*** Available data

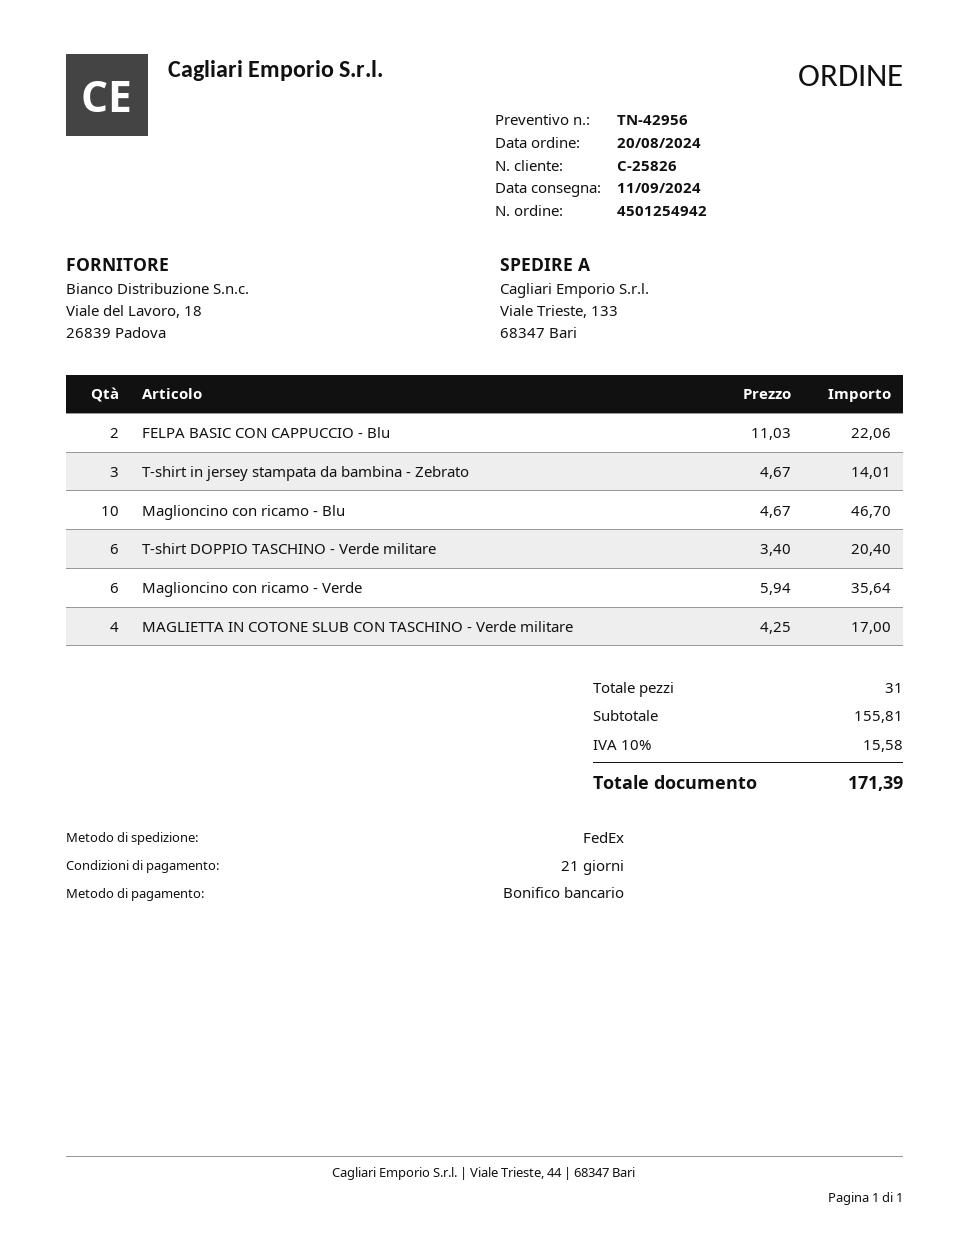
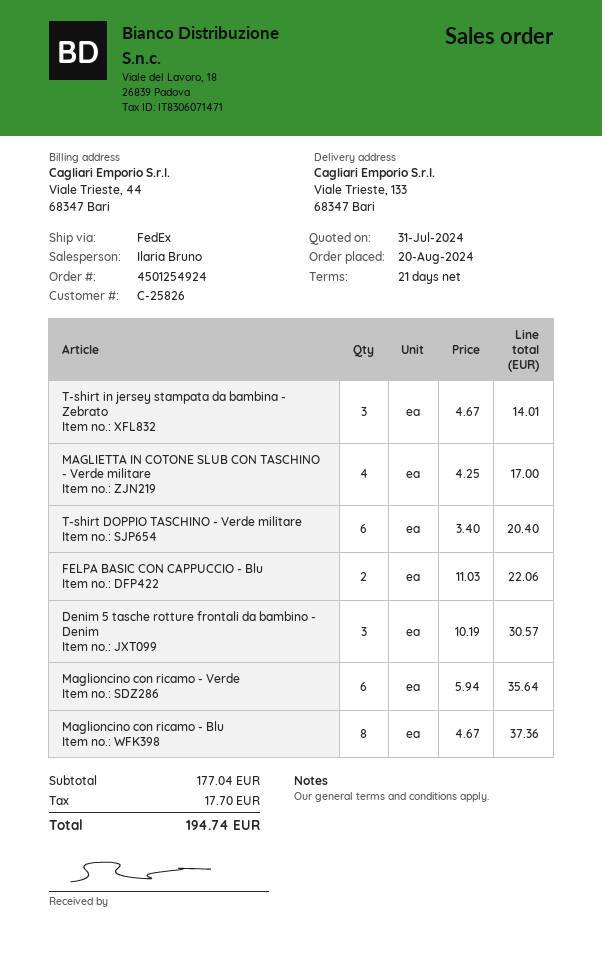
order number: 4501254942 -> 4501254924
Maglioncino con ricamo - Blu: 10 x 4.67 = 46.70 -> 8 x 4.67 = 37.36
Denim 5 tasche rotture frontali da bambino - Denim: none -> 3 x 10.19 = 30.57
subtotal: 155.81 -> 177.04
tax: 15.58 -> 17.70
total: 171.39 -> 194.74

******

All entries above are to be reproduced exactly, with no pictures.

order number: 4501254942 -> 4501254924
Maglioncino con ricamo - Blu: 10 x 4.67 = 46.70 -> 8 x 4.67 = 37.36
Denim 5 tasche rotture frontali da bambino - Denim: none -> 3 x 10.19 = 30.57
subtotal: 155.81 -> 177.04
tax: 15.58 -> 17.70
total: 171.39 -> 194.74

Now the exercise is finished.